Re: [Computer-go] Exploration formulas for UCT

2011-01-02 Thread Brian Sheppard
Let me preface my answer by saying that in no way does Pebbles formula
represent a thoroughly researched effort. Actually, I have cobbled together
a lot of ideas from theory and practice, and tweaked the rules without
extensive testing.

Looking at my code, it seems like I have 10x as many comments about possible
alternatives and variations than about actual tests.

Pebbles uses

(1-beta) * qUCT + beta * qRAVE;

Beta is set according to Silver's thesis.
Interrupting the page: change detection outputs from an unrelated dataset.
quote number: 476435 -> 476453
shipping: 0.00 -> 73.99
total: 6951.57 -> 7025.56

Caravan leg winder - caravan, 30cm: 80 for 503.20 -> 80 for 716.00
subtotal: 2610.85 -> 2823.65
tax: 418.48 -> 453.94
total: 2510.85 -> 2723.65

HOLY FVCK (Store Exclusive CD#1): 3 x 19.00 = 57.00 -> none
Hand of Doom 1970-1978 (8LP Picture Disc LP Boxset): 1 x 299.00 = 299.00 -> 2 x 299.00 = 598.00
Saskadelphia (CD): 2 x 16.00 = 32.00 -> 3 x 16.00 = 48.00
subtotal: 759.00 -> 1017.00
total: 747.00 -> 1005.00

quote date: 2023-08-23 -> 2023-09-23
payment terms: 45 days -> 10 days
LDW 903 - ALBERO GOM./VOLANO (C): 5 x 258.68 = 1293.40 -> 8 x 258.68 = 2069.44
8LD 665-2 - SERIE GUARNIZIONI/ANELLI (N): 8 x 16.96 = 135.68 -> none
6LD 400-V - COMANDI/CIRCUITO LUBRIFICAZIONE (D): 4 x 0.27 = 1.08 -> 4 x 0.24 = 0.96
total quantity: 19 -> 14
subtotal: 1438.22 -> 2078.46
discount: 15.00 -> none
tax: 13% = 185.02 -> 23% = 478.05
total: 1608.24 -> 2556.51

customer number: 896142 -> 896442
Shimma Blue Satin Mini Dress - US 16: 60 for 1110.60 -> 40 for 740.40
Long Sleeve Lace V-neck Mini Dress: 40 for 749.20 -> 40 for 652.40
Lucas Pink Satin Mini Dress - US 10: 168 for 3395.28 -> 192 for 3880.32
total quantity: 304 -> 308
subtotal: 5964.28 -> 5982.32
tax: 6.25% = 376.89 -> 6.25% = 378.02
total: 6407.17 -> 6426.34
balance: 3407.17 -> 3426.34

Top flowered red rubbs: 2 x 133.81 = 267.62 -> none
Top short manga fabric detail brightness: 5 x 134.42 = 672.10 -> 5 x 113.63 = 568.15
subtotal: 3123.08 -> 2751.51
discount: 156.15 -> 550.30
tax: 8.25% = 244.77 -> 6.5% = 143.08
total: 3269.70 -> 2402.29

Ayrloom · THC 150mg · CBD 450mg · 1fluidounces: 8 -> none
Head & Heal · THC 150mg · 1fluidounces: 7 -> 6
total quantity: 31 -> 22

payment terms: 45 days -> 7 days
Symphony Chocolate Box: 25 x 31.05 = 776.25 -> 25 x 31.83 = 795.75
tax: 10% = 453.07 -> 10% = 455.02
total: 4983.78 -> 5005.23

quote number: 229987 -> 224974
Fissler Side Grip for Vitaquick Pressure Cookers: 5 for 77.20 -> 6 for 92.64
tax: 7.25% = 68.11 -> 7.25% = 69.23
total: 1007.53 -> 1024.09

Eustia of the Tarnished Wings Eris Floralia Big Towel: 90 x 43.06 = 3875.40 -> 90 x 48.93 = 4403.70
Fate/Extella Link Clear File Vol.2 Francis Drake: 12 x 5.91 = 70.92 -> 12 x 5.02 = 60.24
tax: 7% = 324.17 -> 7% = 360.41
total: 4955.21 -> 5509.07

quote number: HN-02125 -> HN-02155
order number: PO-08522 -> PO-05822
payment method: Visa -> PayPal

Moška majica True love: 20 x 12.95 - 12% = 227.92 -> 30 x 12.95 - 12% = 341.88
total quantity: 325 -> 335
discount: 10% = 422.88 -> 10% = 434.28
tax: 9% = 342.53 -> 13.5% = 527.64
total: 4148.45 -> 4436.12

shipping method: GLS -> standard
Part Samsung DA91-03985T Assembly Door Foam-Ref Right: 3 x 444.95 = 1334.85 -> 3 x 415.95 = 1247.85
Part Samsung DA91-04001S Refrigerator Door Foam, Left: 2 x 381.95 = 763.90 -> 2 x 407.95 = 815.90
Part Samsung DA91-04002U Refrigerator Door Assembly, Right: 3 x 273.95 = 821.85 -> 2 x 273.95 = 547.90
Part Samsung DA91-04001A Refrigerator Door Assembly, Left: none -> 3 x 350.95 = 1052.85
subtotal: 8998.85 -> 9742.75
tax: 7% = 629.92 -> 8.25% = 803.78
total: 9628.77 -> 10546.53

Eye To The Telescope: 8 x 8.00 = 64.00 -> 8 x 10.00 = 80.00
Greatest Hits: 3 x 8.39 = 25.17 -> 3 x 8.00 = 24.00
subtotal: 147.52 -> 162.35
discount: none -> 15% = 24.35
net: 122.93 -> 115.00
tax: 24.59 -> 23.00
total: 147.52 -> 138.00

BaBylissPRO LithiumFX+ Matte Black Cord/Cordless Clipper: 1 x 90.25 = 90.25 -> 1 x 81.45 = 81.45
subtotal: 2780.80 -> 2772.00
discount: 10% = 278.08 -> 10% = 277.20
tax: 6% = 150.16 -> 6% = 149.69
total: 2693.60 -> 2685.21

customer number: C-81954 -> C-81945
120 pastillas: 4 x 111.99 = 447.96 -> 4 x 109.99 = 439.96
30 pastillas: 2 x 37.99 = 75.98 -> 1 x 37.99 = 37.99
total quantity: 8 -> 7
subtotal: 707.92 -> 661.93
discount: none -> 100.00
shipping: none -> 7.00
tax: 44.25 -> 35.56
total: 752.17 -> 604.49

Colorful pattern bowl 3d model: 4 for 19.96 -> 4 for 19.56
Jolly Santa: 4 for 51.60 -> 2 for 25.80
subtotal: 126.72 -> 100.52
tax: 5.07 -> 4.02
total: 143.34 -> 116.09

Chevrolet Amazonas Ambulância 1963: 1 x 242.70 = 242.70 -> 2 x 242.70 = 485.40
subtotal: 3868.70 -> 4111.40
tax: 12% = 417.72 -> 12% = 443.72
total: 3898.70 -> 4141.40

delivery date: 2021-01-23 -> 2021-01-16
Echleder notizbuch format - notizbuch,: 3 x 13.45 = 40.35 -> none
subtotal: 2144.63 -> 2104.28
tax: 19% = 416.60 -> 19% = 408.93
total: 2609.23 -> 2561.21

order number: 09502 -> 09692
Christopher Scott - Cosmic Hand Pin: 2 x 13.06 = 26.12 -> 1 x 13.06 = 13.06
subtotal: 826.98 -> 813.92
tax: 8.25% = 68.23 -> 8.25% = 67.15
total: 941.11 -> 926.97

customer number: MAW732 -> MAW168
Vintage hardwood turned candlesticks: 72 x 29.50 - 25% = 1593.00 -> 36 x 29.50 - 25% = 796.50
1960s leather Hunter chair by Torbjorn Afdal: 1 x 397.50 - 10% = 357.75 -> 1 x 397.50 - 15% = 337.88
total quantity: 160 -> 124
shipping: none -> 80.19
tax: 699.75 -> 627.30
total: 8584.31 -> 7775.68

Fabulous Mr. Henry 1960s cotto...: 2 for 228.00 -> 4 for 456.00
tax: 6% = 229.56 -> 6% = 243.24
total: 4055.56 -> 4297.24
Both qUCT and qRAVE incorporate exploration terms. My current implementation
uses the exploration term from the Beta-Distribution formula, from
https://webdisk.lclark.edu/drake/publications/BetaDistribution.pdf. This
differs from the standard exploration UCT exploration policy in that it is
theoretically correct for binary data.

For the record, I did not see a significant change in overall strength when
using the beta-distribution formula for exploration. There were cases where
it was better and it was a better theoretical match, and that was enough for
me to switch.

I have not tested dropping the exploration terms from the qRAVE estimate.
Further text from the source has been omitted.